Dazu der Saxophonist Dieter Müller aus Isny oder der Trompeter Christian Eberhard (München). Und schon waren Amateure und Profis zu einer Einheit verschmolzen, rollten gleich mit viel Groove den roten Klangteppich für alle die aus, die nach ihnen mutig die Kulturwelt-Bühne stürmten. Und das waren nicht wenige. Und keine schlechten. „Lust auf Musik“ macht richtig Spaß, verschafft dem Nachwuchs Auftritte und ermöglicht Experimente.

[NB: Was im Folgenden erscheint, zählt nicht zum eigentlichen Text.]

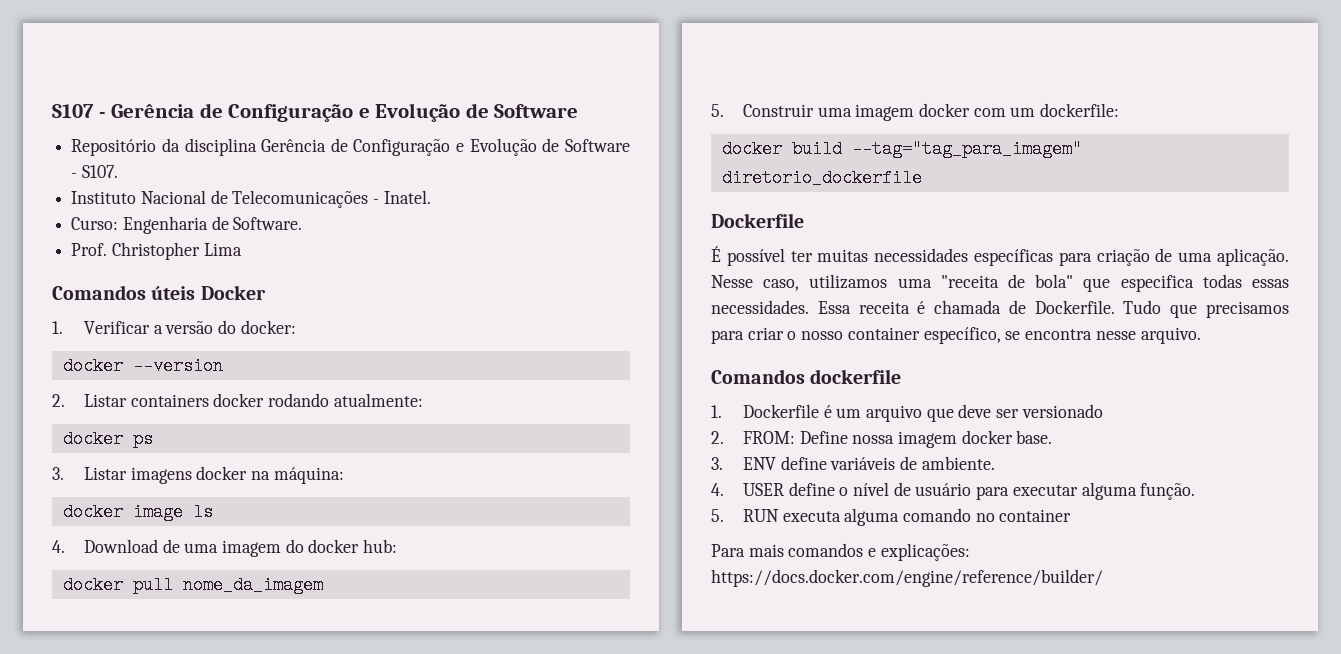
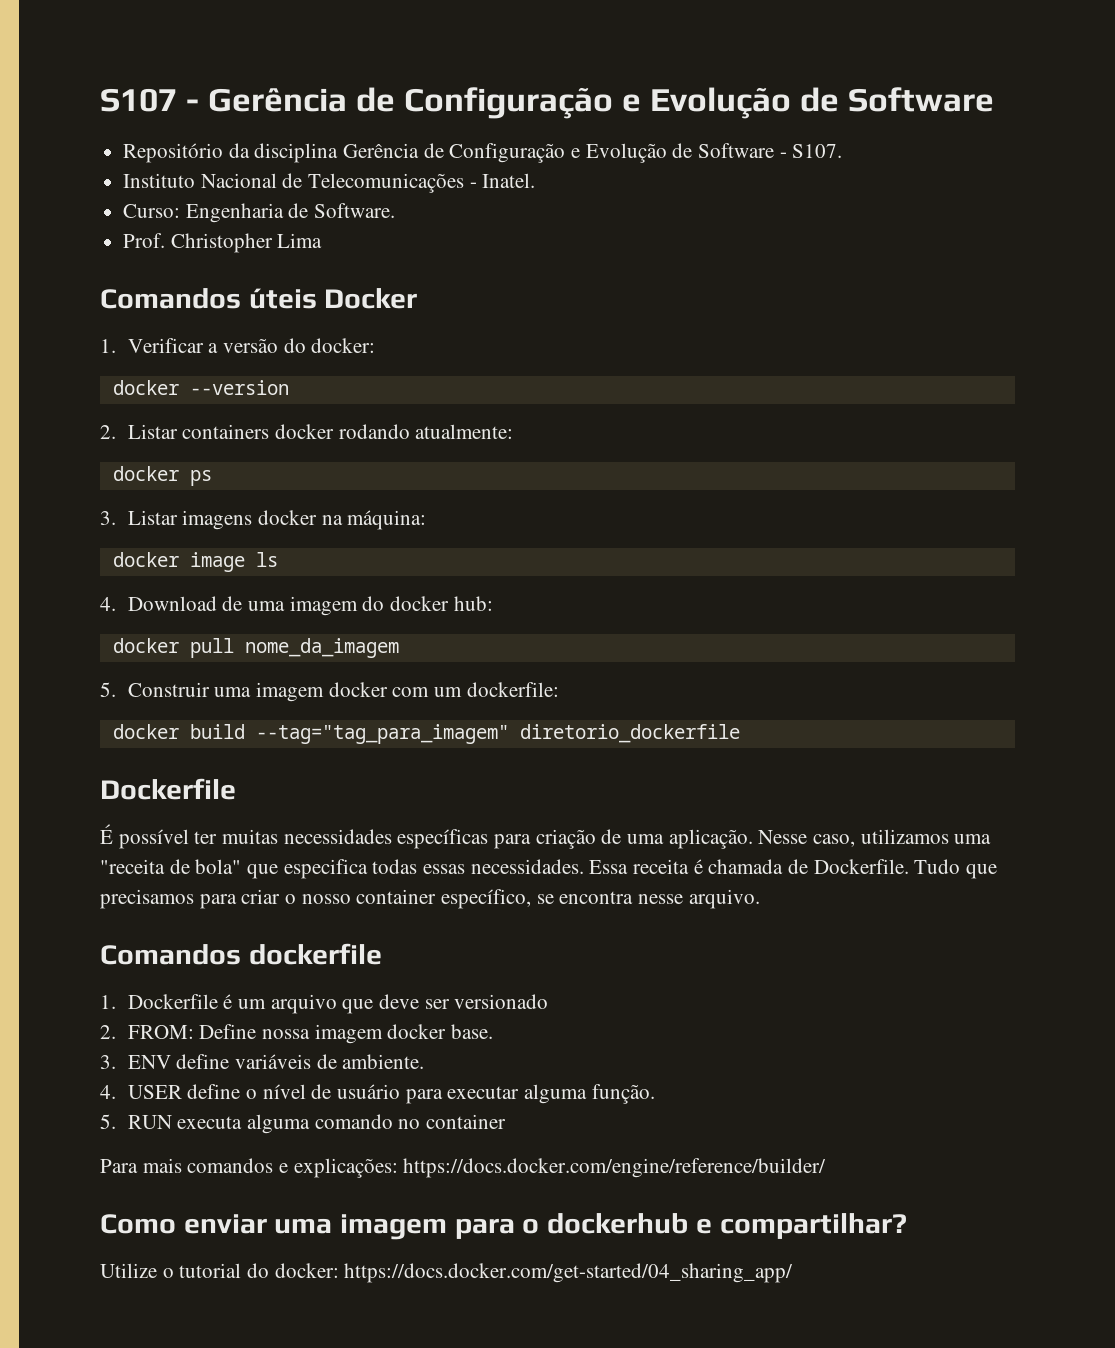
+ Como enviar uma imagem para o dockerhub e compartilhar?
+ Utilize o tutorial do docker: https://docs.docker.com/get-started/04_sharing_app/

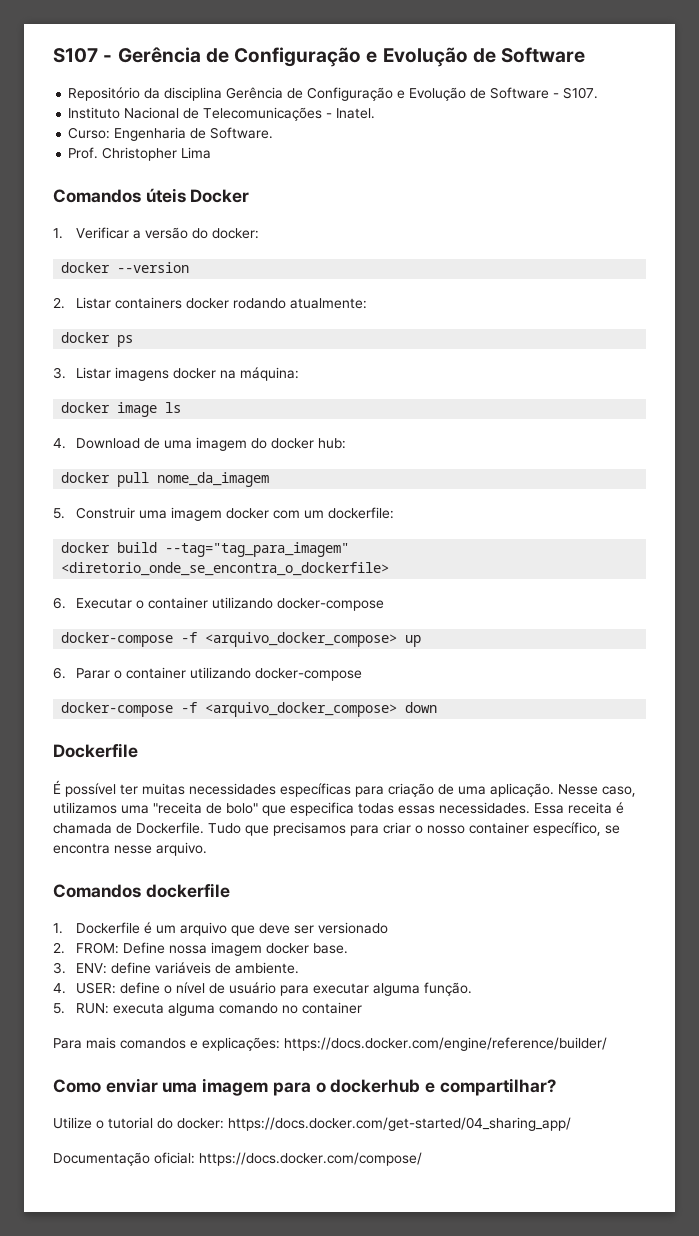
- docker build --tag="tag_para_imagem" diretorio_dockerfile
+ docker build --tag="tag_para_imagem" <diretorio_onde_se_encontra_o_dockerfile>
+ 6. Executar o container utilizando docker-compose
+ docker-compose -f <arquivo_docker_compose> up
+ 6. Parar o container utilizando docker-compose
+ docker-compose -f <arquivo_docker_compose> down
- Nesse caso, utilizamos uma "receita de bola" que especifica todas essas necessidades.
+ Nesse caso, utilizamos uma "receita de bolo" que especifica todas essas necessidades.
- 3. ENV define variáveis de ambiente.
+ 3. ENV: define variáveis de ambiente.
- 4. USER define o nível de usuário para executar alguma função.
+ 4. USER: define o nível de usuário para executar alguma função.
- 5. RUN executa alguma comando no container
+ 5. RUN: executa alguma comando no container
+ Documentação oficial: https://docs.docker.com/compose/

Die eindringliche Sprache der Musik
Ich mag schon diese gespannte, flirrende Atmosphäre, wenn sich die Kleine Kunstbühne „mobilè“ allmählich füllt und noch nicht klar zu erkennen ist, wer als Akteur da ist und wer als Zuhörer. Was wird heute Abend wohl geboten? In welche musikalische Richtung geht es? Genaues weiß man eben noch nicht. Musik-Mischungen sind zu erwarten, Zufallsensembles ohne Scheuklappen, lustvolles Musizieren ohne Zwang und ein Konzert gänzlich ohne Grenzen.
Der Verein Kulturwelt Marktoberdorf e.V. macht seit drei Jahren mit seiner Veranstaltungsreihe „Lust auf Musik“. Er betreibt mit diesem intimen Festival nachhaltig Kulturförderung der unterhaltsamen Art. Am Valentins-Sonntag stand die Bühne der in ganz Bayern und bis weit ins benachbarte Tirol hinein bekannten Theater-Werkstatt „mobilè“ wieder sperrangelweit offen für Amateure und Profis, für Sänger und Instrumentalisten, für Musikanten aller Art.

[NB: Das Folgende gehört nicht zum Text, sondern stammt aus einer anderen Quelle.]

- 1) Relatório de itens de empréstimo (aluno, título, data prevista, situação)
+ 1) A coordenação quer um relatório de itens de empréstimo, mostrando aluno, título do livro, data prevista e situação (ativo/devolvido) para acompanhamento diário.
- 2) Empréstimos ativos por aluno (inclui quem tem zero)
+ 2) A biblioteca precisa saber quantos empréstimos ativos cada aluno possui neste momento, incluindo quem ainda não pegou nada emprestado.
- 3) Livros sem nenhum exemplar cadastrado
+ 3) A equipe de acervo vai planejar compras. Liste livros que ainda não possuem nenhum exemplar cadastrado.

Swingender Jazz und Titel wie „Beatrice“ oder „Emelie“ waren den Frauen gewidmet. Beim „Tanz der Delfine“ im Ozean glaubte man schier das Rauschen der Wellen, das Tosen der Brandung zu hören. Die eindringliche Sprache der Musik ist allgemein verständlich.
Mit Musik aus U-S-A ging‘s weiter: Rosa und Robert steuerten mit Gitarre, Scherrzither und Raffele „Heimatsound“ bei, Polka und Landler aus Unserem Schönen Allgäu. Ralf Strohwasser erweckte danach mit „Arthur McBride“, „The water is wide“ oder „Mary and the soldiere“ Erinnerungen an das alte Irland und verwandelte das „mobilè“ kurzfristig in ein Guinness triefendes, rauchiges irisches Pub; Zu zweihundert Jahre alten Folksongs begleitete er sich selbst auf der Akustik-Gitarre.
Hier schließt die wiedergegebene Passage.